What you have to do: An exact transcription of every record is needed, leaving out the pictures.

START Given records

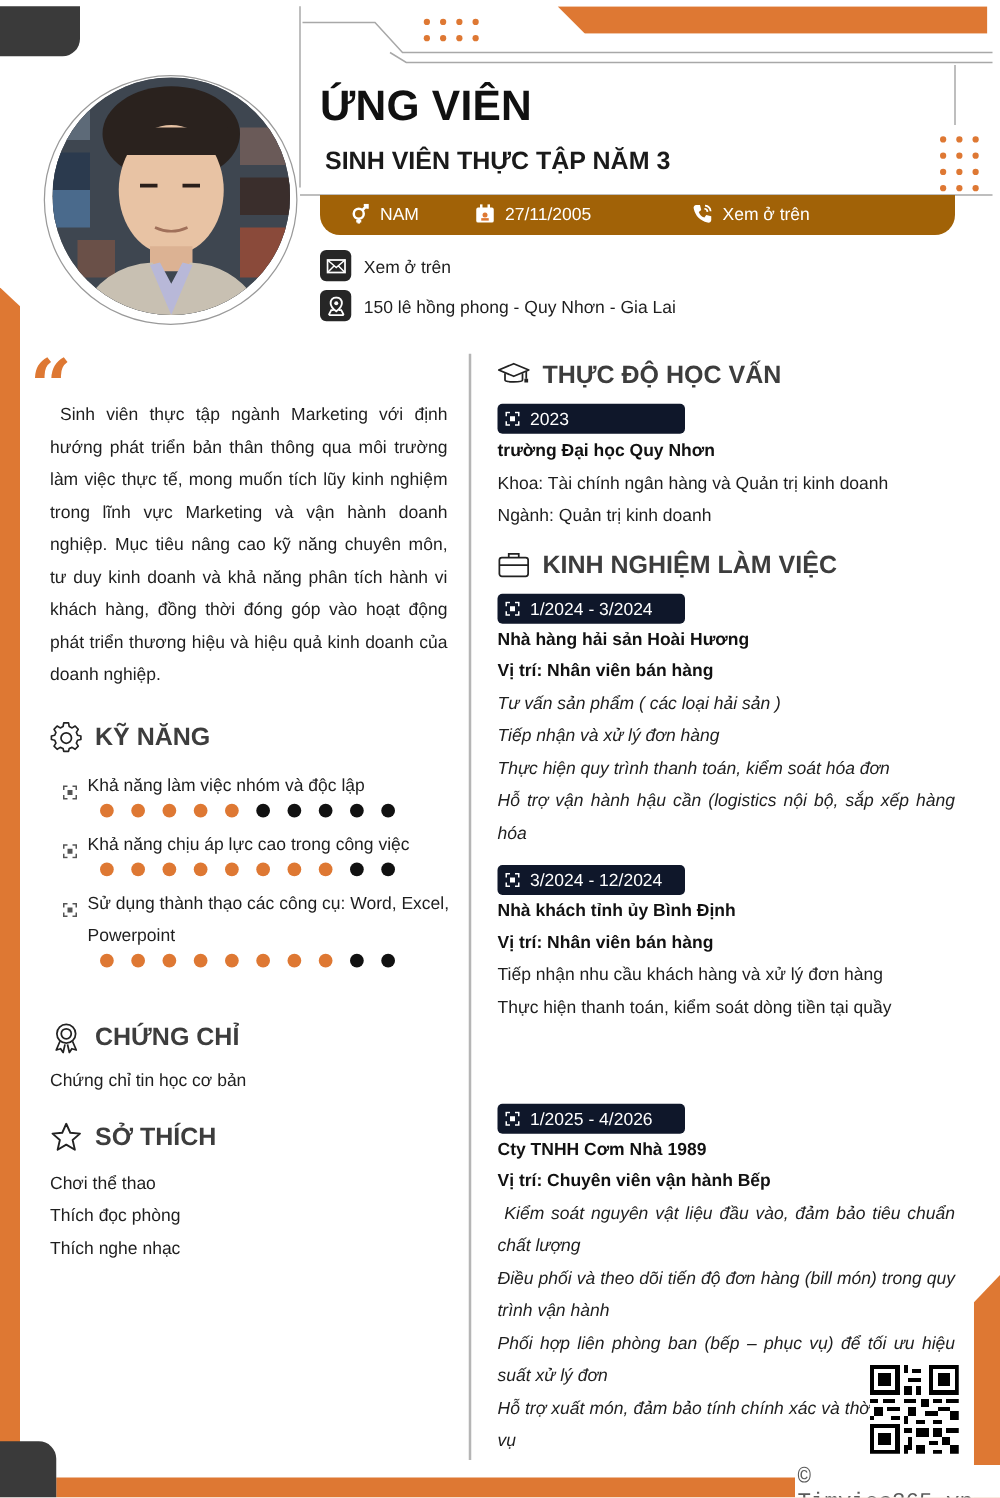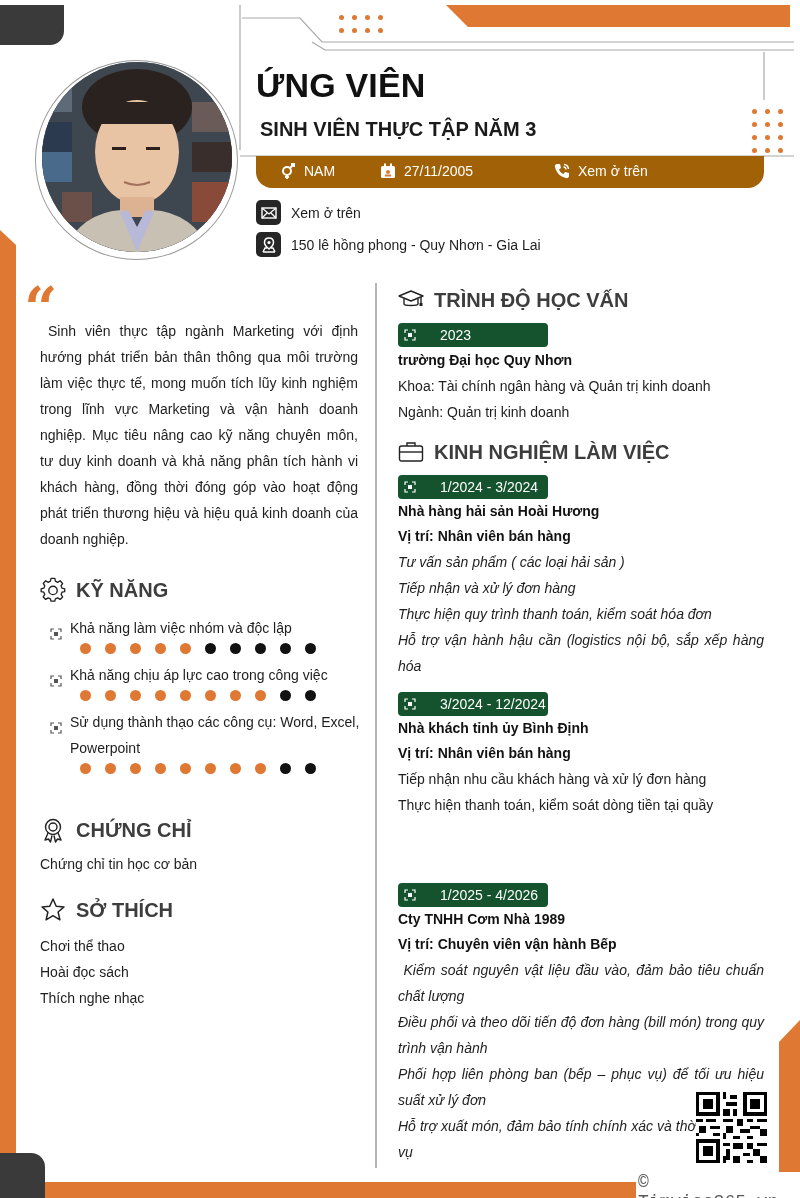--- a/index.html
+++ b/index.html
@@ -305,7 +305,7 @@
       <path d="M23 10 V16" stroke="#222" stroke-width="1.4"></path>
       <rect x="21.5" y="16" width="3" height="3" fill="#222"></rect>
     </svg>
-    <span>TRÌNH ĐỘ HỌC VẤN</span>
+    <span>THỰC ĐỘ HỌC VẤN</span>
   </div>
 </div>
 

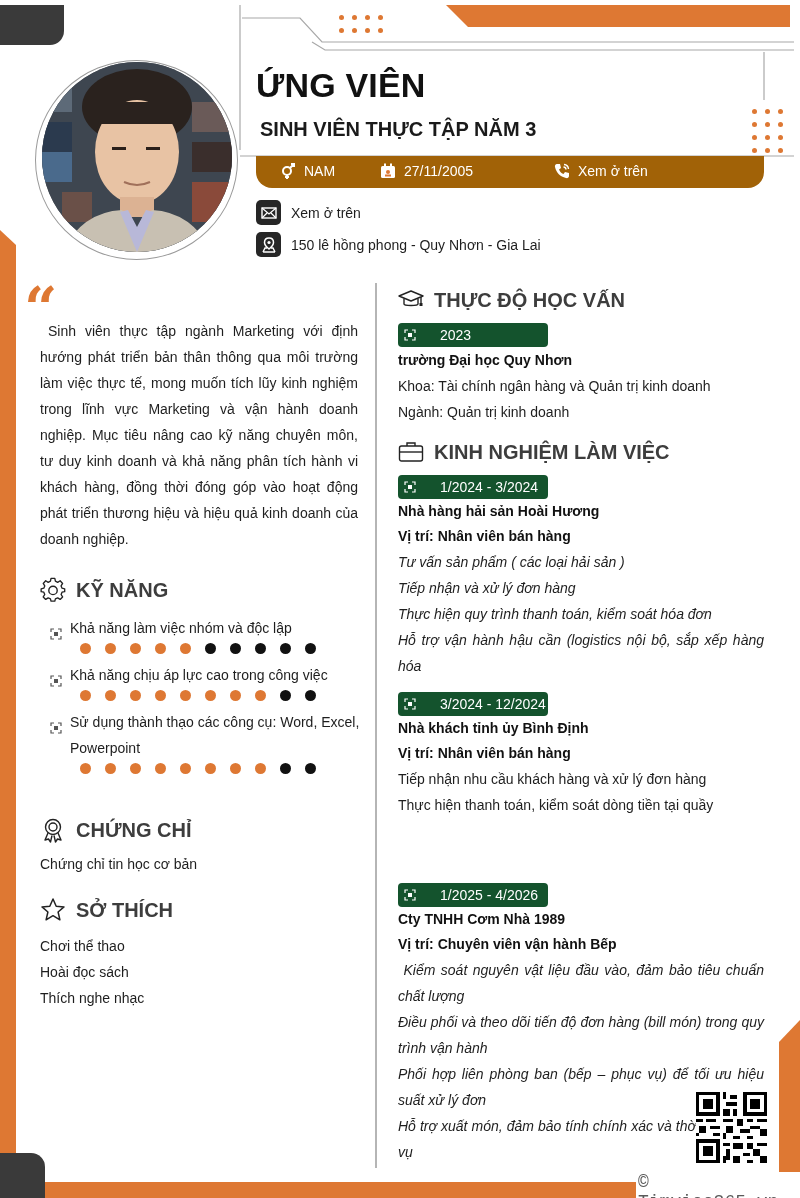--- a/index.html
+++ b/index.html
@@ -57,7 +57,7 @@
 
   .plain-list { font-size: 14px; line-height: 26px; color: #1e1e1e; }
 
-  .date-pill { width: 150px; height: 24px; background: #14532d; border-radius: 4px; color: #fff; font-size: 14px; display: flex; align-items: center; gap: 24px; padding-left: 6px; }
+  .date-pill { width: 150px; height: 24px; background: #0f172a; border-radius: 4px; color: #fff; font-size: 14px; display: flex; align-items: center; gap: 8px; padding-left: 6px; }
   .rc { width: 360px; font-size: 14px; line-height: 26px; color: #1e1e1e; }
   .rc .bold { font-weight: 700; color: #111; line-height: 25px; }
   .rc .just { text-align: justify; font-style: italic; }

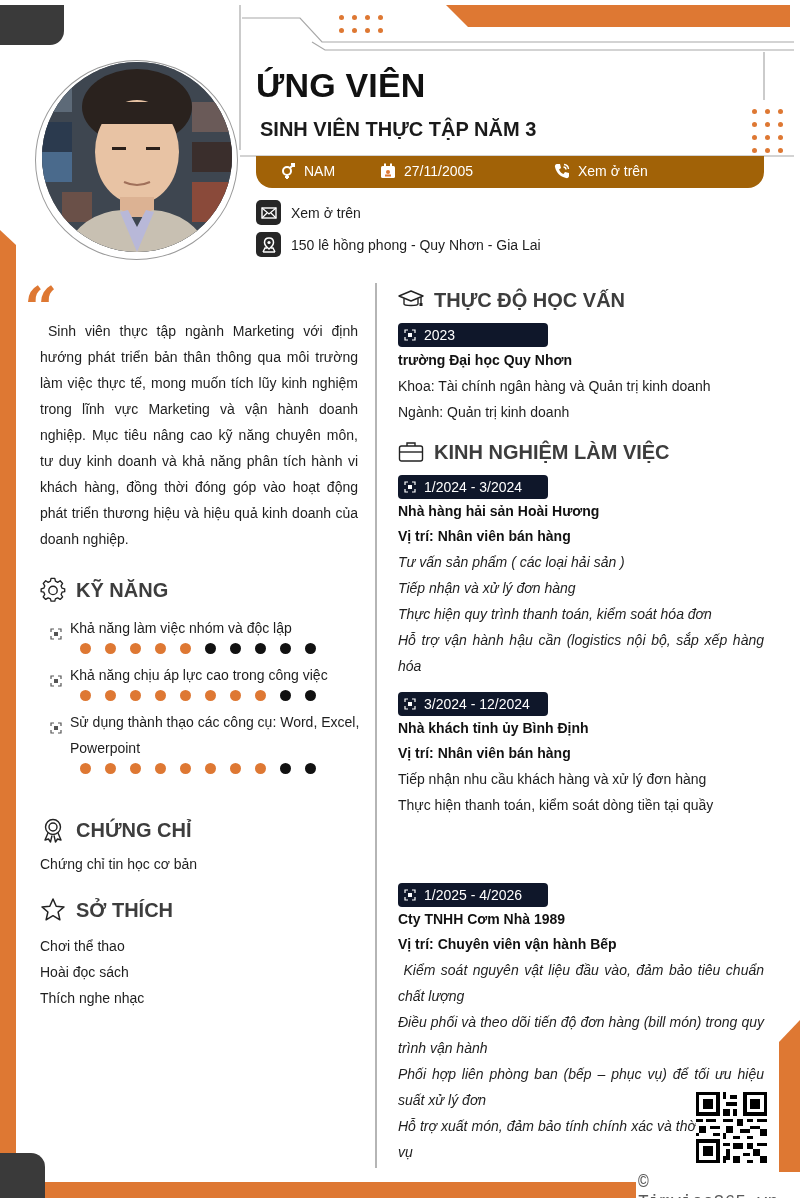--- a/index.html
+++ b/index.html
@@ -292,7 +292,7 @@
   </div>
   <div class="plain-list" style="margin-top:10px;">
     <div>Chơi thể thao</div>
-    <div>Hoài đọc sách</div>
+    <div>Thích đọc phòng</div>
     <div>Thích nghe nhạc</div>
   </div>
 </div>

END Given records

Completed task:
--- a/index.html
+++ b/index.html
@@ -305,7 +305,7 @@
       <path d="M23 10 V16" stroke="#222" stroke-width="1.4"></path>
       <rect x="21.5" y="16" width="3" height="3" fill="#222"></rect>
     </svg>
-    <span>TRÌNH ĐỘ HỌC VẤN</span>
+    <span>THỰC ĐỘ HỌC VẤN</span>
   </div>
 </div>
 

--- a/index.html
+++ b/index.html
@@ -57,7 +57,7 @@
 
   .plain-list { font-size: 14px; line-height: 26px; color: #1e1e1e; }
 
-  .date-pill { width: 150px; height: 24px; background: #14532d; border-radius: 4px; color: #fff; font-size: 14px; display: flex; align-items: center; gap: 24px; padding-left: 6px; }
+  .date-pill { width: 150px; height: 24px; background: #0f172a; border-radius: 4px; color: #fff; font-size: 14px; display: flex; align-items: center; gap: 8px; padding-left: 6px; }
   .rc { width: 360px; font-size: 14px; line-height: 26px; color: #1e1e1e; }
   .rc .bold { font-weight: 700; color: #111; line-height: 25px; }
   .rc .just { text-align: justify; font-style: italic; }

--- a/index.html
+++ b/index.html
@@ -292,7 +292,7 @@
   </div>
   <div class="plain-list" style="margin-top:10px;">
     <div>Chơi thể thao</div>
-    <div>Hoài đọc sách</div>
+    <div>Thích đọc phòng</div>
     <div>Thích nghe nhạc</div>
   </div>
 </div>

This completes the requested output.